Sticking with the baby angle, we have Katherine and Eddie preparing to get back together, having maybe even improved their relationship after all this, but then we end with him seeming to come clean about Delilah’s baby. How will that affect their possible reconciliation?
It’s interesting because absolutely this couple in separation found a better level to exist on. The way that they co-parented, the way that they supported each other, the way that they were honest with each other in a way that they never had been honest before. He was all but home, and then he realized, “The key to our working lately has been my honesty and my truthfulness, and I can’t come home without being honest.” So he’s about to tell her something and we can sort of guess to what that might be. But it’s a dilemma. If he’s coming clean about something he’s done, isn’t that something he never did before? The way you found about the affair, you’re not finding out about this, he’s telling you this. So it’s hopefully a really great dilemma to put this couple in. I found that Grace Park is fantastic when you put her in a situation where the rest of us would crumble and she shows true grit. And so I’m excited for us to have that moment play out with her. I will tell you that when we shot the first half of the scene for the finale, I snuck the pages to the actors and we shot the second half of the scene, and it’s really beautiful.

Continuing on the subject of Delilah and the baby, when she’s going in for delivery, the secret of this unborn child’s parentage seems to really be weighing on her, so should we expect her to feel pressure over needing to come clean?
For sure. She goes over to Barbara’s house and she sees this guy, Mitch, who is a bit aggressive, maybe even violent, and from an audience’s perspective, we’ve seen him call her a couple times and be territorial, so we wonder if this he’s up to no good. Then we learn the story, that he met Barbara when she was pregnant and said, “Let’s get married, I’ll treat your child like he’s my own,” and Barbara said, “No, let’s say he’s your own.” And so the first thing this guy did was lie to his son, and for 17 years, he’s lied to his son. He’s done it out of love for Barbara, but he’s been torn up about this and only took comfort in the fact that only he and Barbara knew this secret. And then enter Ashley and Gary and then Delilah. What I think Delilah sees when she’s over there is the result of when you lie to someone about who their parents are and when you finally come clean, how that plays out. And so she walks out of the Nelson house and sees it as almost a cautionary tale. And I think for her to be in the hospital now and about to deliver a child that is Eddie’s but she’s saying is Jon’s, in season 2 we will have those stories juxtaposed against each other, as thematically they are very similar. As I said, I love the idea that different characters on our show are dealing with similar struggles.
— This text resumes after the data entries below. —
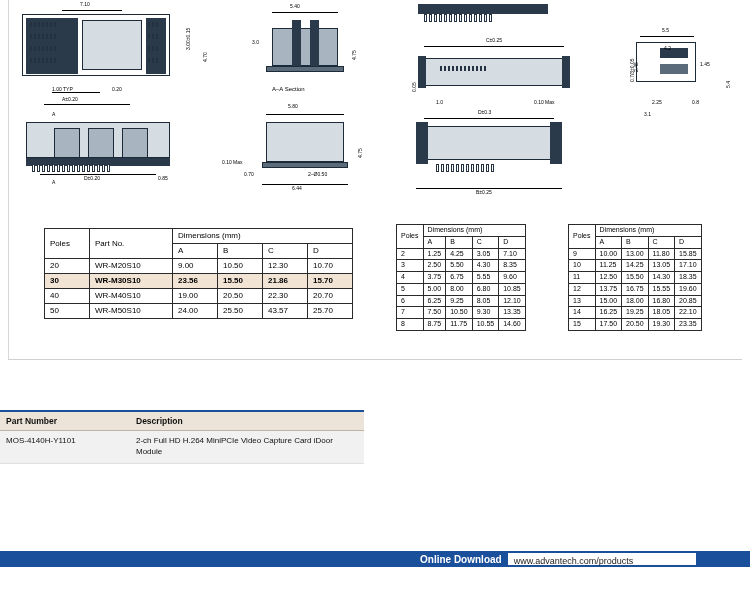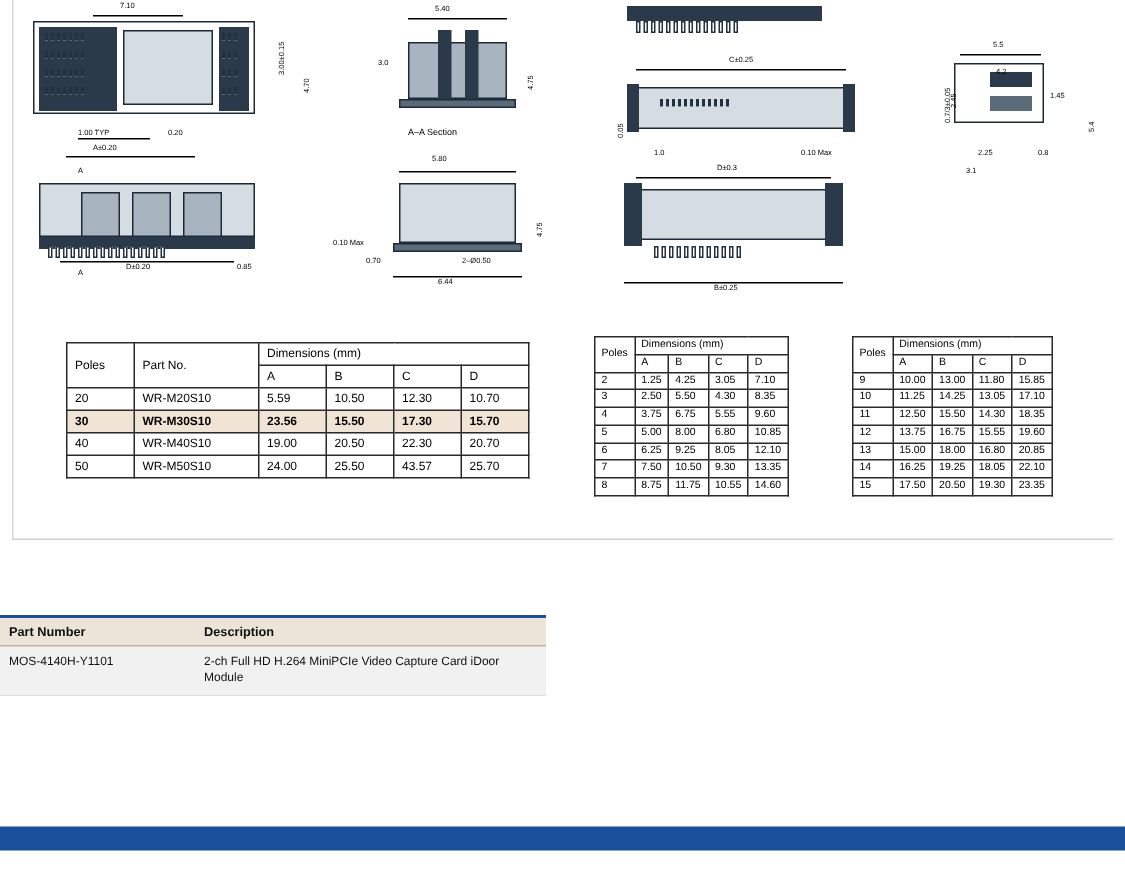--- a/index.html
+++ b/index.html
@@ -472,7 +472,7 @@
       <tr>
         <td>20</td>
         <td>WR-M20S10</td>
-        <td>5.59</td>
+        <td>9.00</td>
         <td>10.50</td>
         <td>12.30</td>
         <td>10.70</td>

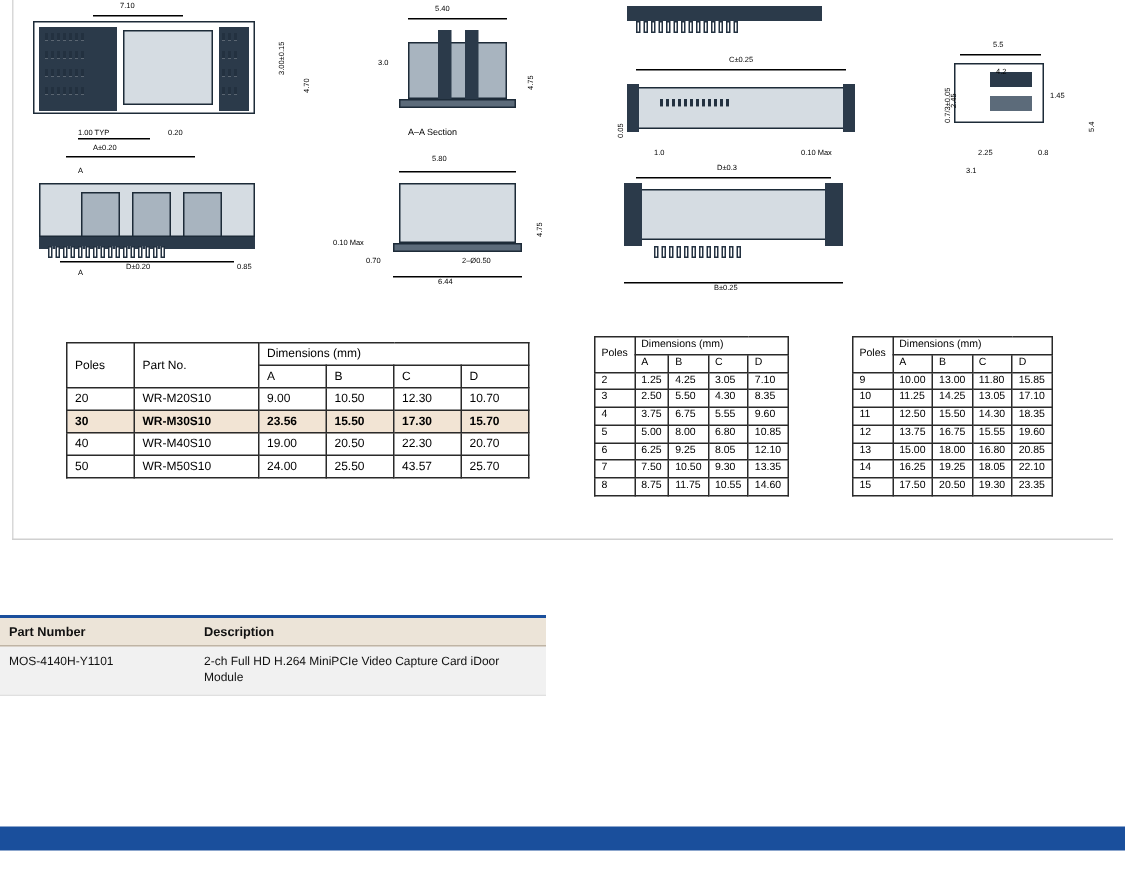--- a/index.html
+++ b/index.html
@@ -482,7 +482,7 @@
         <td>WR-M30S10</td>
         <td>23.56</td>
         <td>15.50</td>
-        <td>17.30</td>
+        <td>21.86</td>
         <td>15.70</td>
       </tr>
       <tr>

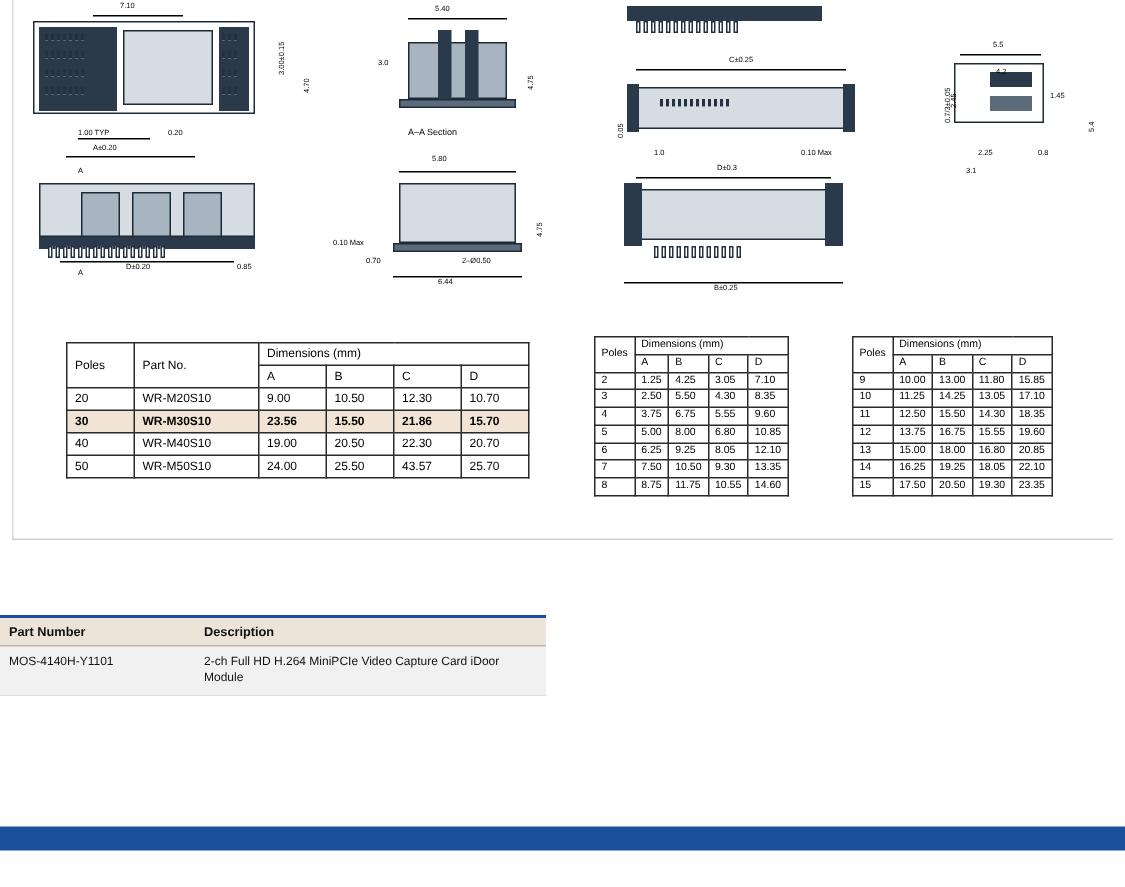--- a/index.html
+++ b/index.html
@@ -653,6 +653,10 @@
   </table>
 
   <div class="footer-bar"></div>
+  <div class="footer-right">
+    <span class="footer-label">Online Download</span>
+    <span class="footer-url">www.advantech.com/products</span>
+  </div>
 
 </div>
And lastly, with Maggie being remission, what is that going to mean for her and Gary? It’s great news, but cancer is really what their relationship has revolved around since the start.
Maggie and Gary are so much fun to write for, Allison and James are just a delight. The whole cast is, but our fans have just taken to this love story that was about cancer and also about love at the same time. Those two things were so intertwined from the fact that they met at a breast cancer support group. And through the season, we see them struggle with each other, pledging to be together forever even if they don’t know how long forever is. Well, now cancer is gone and the whole way we’ve known each other has been cancer. And as Maggie says in the finale, you’ve got to be careful that you’re not doing the same thing Jon did and trying to save me in the way that you couldn’t save Jon. So we will see this couple struggle to define themselves independent of cancer and the fact that they’re dealing with their own survivor’s guilt for similar reasons — and for different reasons.